En bref
- Une suite à E.T. a bien existé sur le papier
- Steven Spielberg la refuse depuis des décennies
- Le casting original ne pousse pas non plus
Le paradoxe est là. E.T. l’extra-terrestre a été l’un des plus gros succès du cinéma mondial, et pourtant Steven Spielberg passe son temps à rappeler qu’il ne veut surtout pas de suite.
Un carton mondial, mais pas un film pensé pour durer en franchise
Sorti le 11 juin 1982, E.T. a squatté le top 10 du box-office américain jusque dans l’année 1983. À l’échelle mondiale, le film est même resté numéro un historique jusqu’à ce que Spielberg se dépasse lui-même, dix ans plus tard, avec Jurassic Park.
Ce qui frappe, avec le recul, c’est que ce triomphe ne reposait pas sur la démesure. Pas de grand spectacle à la Star Wars, pas de machine à sensations. Le cœur du film, c’est un enfant de parents divorcés, Elliott, qui crée un lien avec un visiteur perdu et terrifié. Les spectateurs y retournaient pour l’émotion, pas pour l’adrénaline. Et c’est précisément ce qui rend l’idée d’un E.T. 2 si bancale.
Spielberg a fermé la porte depuis longtemps
Au début, pourtant, l’idée a circulé. Pendant l’exploitation du film en salles, Spielberg a envisagé une suite. Mais il a durci sa position avec le temps. Devant le public de l’American Film Institute, il expliquait qu’une suite pouvait être dangereuse pour un artiste et qu’un second épisode ne ferait, selon lui, que voler au film original sa pureté.
Sa logique est limpide. Pour lui, E.T. appartient à cette catégorie rare de films qu’on abîme en les prolongeant. À 76 ans, il choisit ses projets avec davantage de soin et a déjà quitté une autre de ses grandes franchises, Indiana Jones. Bon, il ne va clairement pas rouvrir celle-ci.
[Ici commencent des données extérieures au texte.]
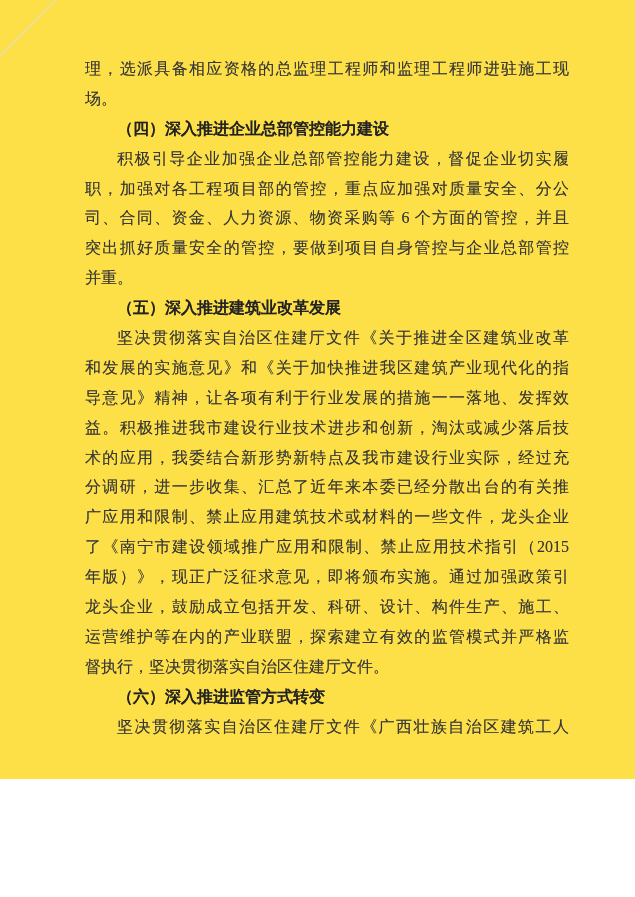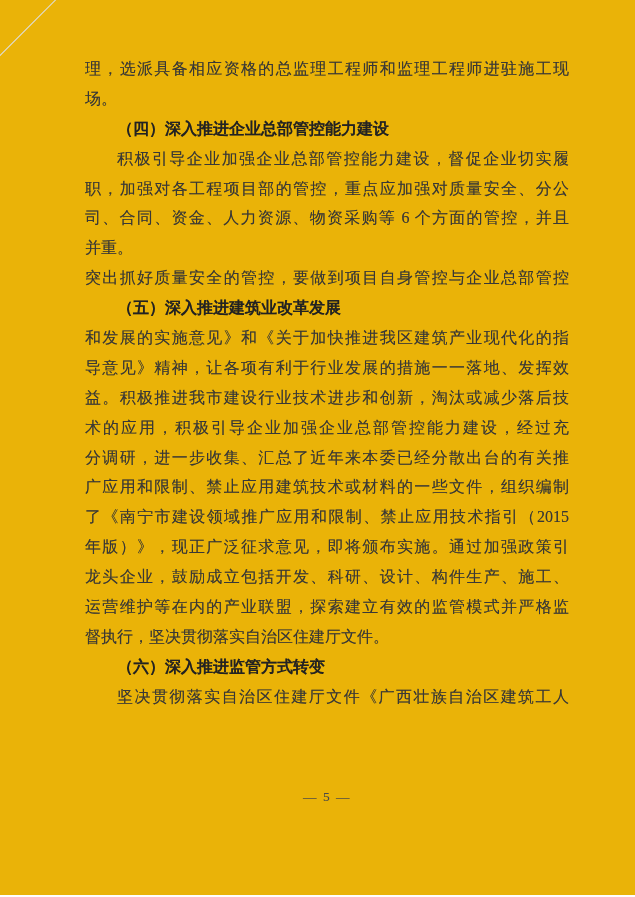"理，选派具备相应资格的总监理工程师和监理工程师进驻施工现" .page { background: #eab308 -> #fde047; height: 895px -> 779px }
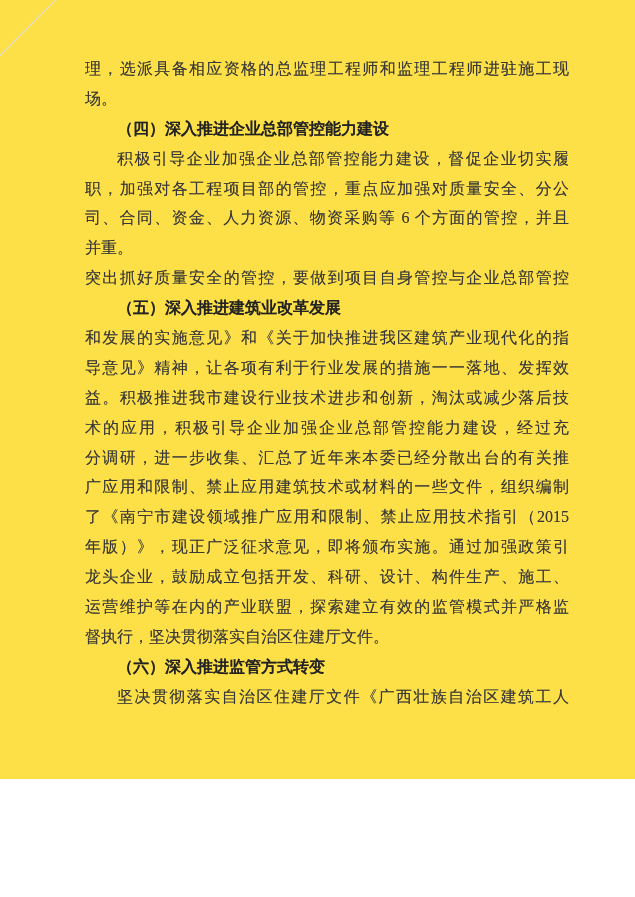"并重。" div.line { order: before "突出抓好质量安全的管控，要做到项目自身管控与企业总部管控" -> after "突出抓好质量安全的管控，要做到项目自身管控与企业总部管控" }
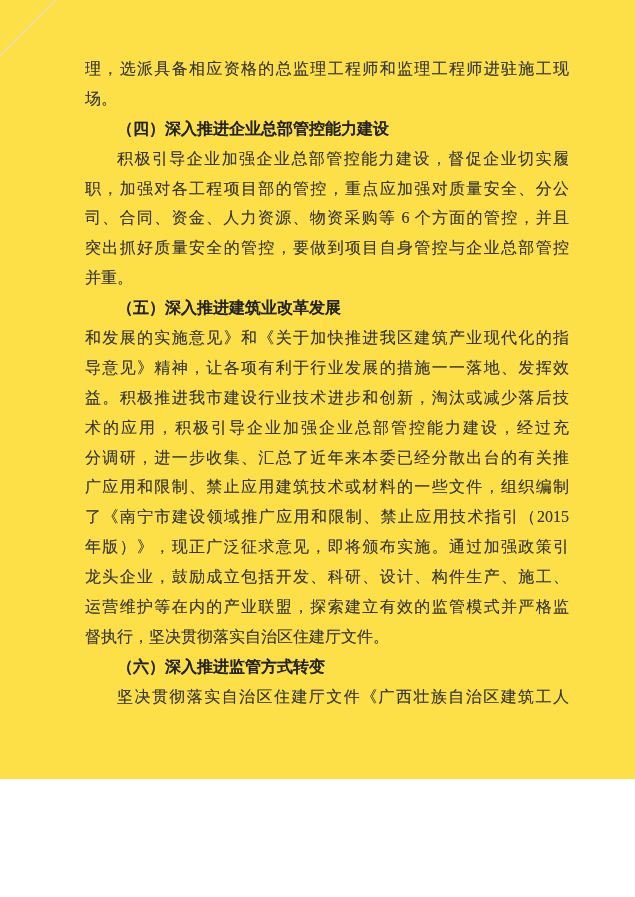"坚决贯彻落实自治区住建厅文件《关于推进全区建筑业改革" div.line { html: none -> <div>坚决贯彻落实自治区住建厅文件《关于推进全区建筑业改革</div> }
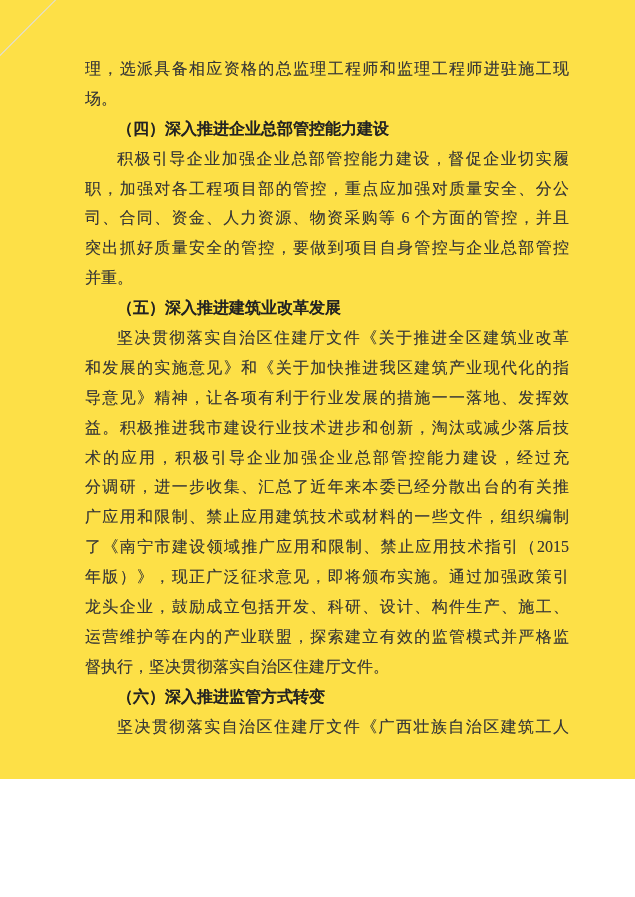"术的应用，积极引导企业加强企业总部管控能力建设，经过充" div.line { text: 积极引导企业加强企业总部管控能力建设 -> 我委结合新形势新特点及我市建设行业实际 }
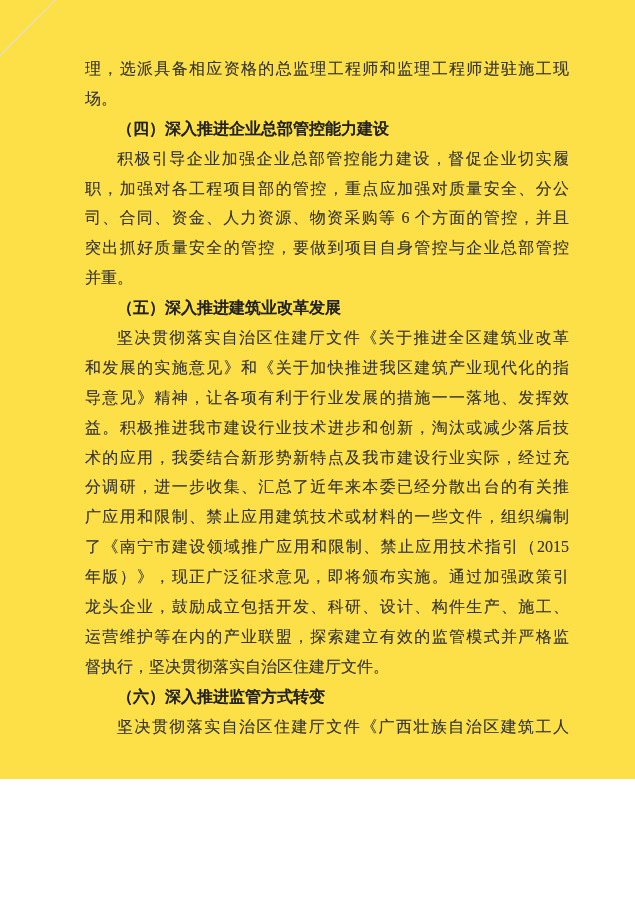"广应用和限制、禁止应用建筑技术或材料的一些文件，组织编制" div.line { text: 组织编制 -> 龙头企业 }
Même les acteurs préfèrent laisser le film tranquille
C’est presque le plus parlant. Henry Thomas, l’interprète d’Elliott, estime que le film devrait être laissé en paix, tout en rappelant qu’un studio avait bien poussé pour une suite au début des années 1980. Il ajoutait en 2022 que la disparition de Melissa Mathison, scénariste du film, changeait tout.
Même son de cloche chez Drew Barrymore. En 2018, elle racontait que Spielberg ne voulait pas vraiment en faire un autre et lui avait très tôt dit « Non, nous n’allons jamais faire de suite, c’est comme ça ».
Il y a bien eu cette publicité xFinity qui réunissait Elliott et E.T.. Mais pour Thomas, c’était justement le plus proche de ce qu’on aura jamais d’une vraie suite.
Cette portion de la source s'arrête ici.